(Data records)
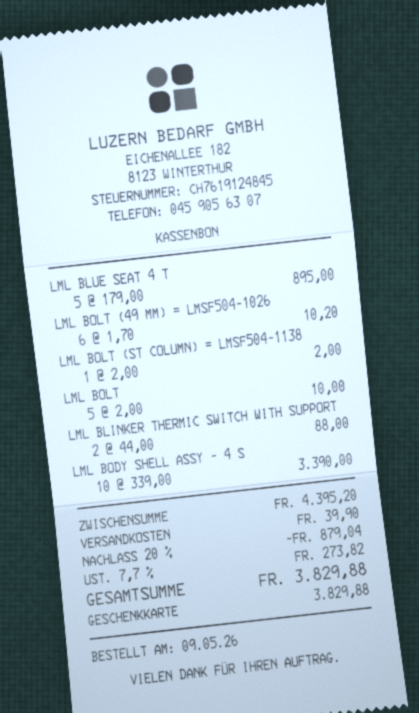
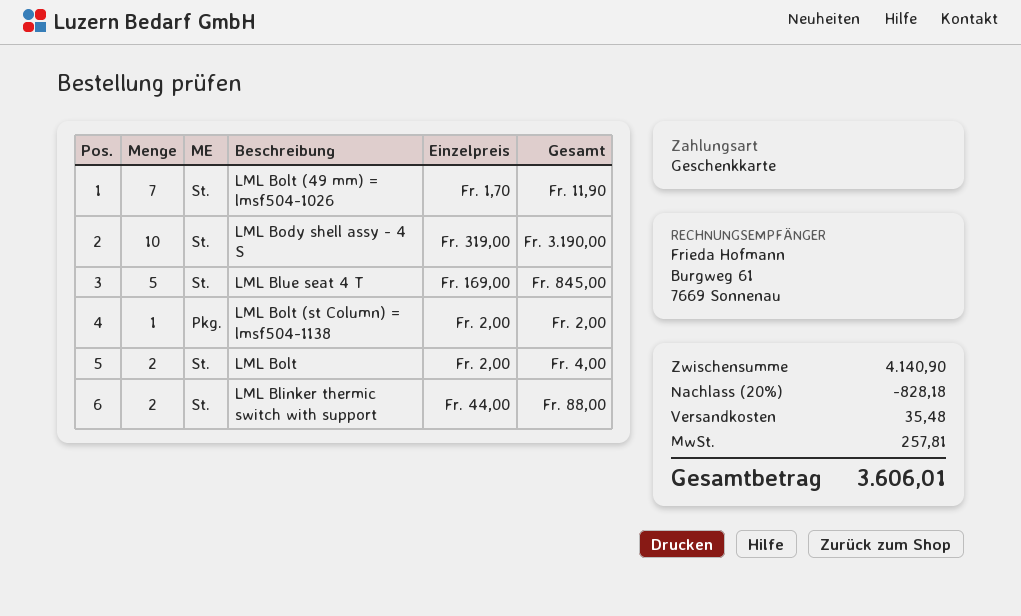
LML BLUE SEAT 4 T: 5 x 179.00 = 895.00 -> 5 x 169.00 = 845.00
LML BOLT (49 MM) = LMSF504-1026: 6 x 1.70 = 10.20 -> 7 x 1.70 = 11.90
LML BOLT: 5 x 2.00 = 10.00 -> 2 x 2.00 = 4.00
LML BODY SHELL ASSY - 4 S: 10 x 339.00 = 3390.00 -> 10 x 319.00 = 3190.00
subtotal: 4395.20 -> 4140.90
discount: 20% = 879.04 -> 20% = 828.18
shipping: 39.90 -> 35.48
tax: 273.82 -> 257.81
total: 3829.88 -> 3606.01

...

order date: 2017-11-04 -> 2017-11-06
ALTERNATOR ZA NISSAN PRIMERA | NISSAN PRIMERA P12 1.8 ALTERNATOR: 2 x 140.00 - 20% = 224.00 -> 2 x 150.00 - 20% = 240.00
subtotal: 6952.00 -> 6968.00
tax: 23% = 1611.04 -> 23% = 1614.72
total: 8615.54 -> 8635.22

--

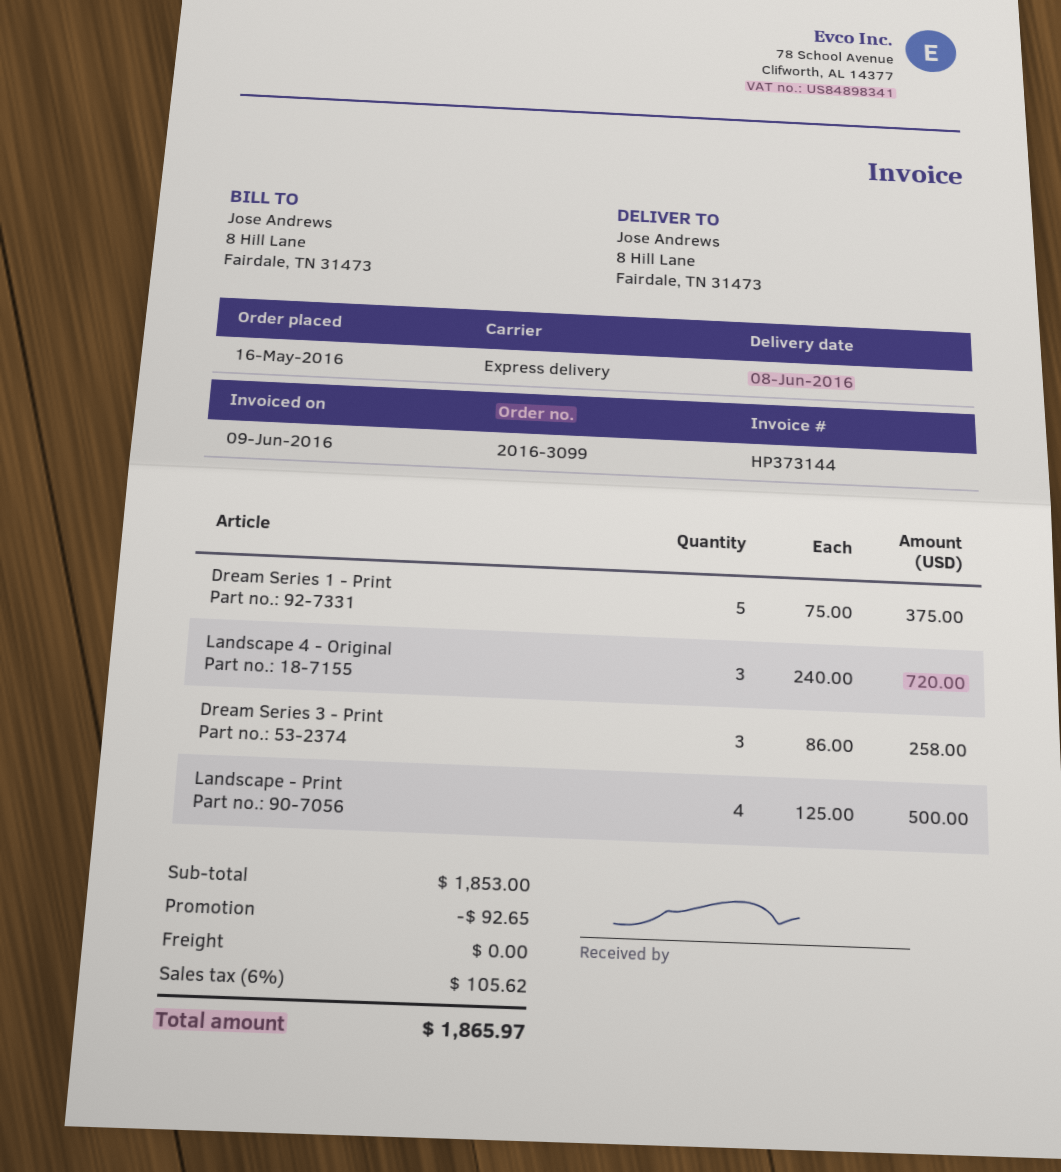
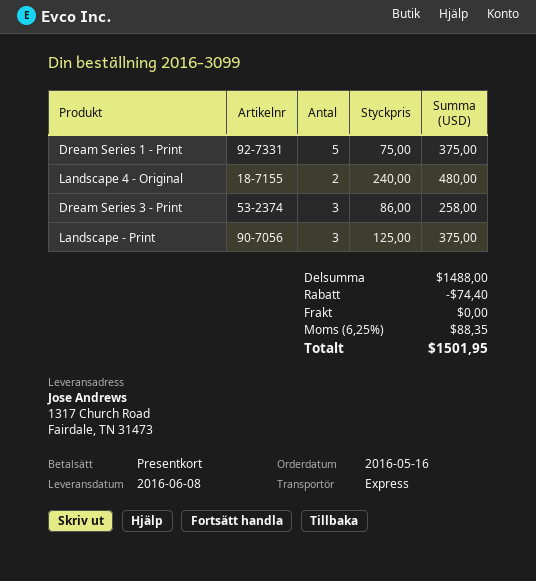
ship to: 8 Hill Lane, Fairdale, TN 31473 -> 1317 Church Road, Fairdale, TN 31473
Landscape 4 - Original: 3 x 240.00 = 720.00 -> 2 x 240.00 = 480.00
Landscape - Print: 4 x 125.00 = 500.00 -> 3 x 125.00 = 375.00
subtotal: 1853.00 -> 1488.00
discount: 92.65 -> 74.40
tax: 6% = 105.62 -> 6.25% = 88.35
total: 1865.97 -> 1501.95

__EXERCISE__. Line count for the word "discount": give the number of lines in the entries above that contain it, and nothing more.

__REPLY__. 2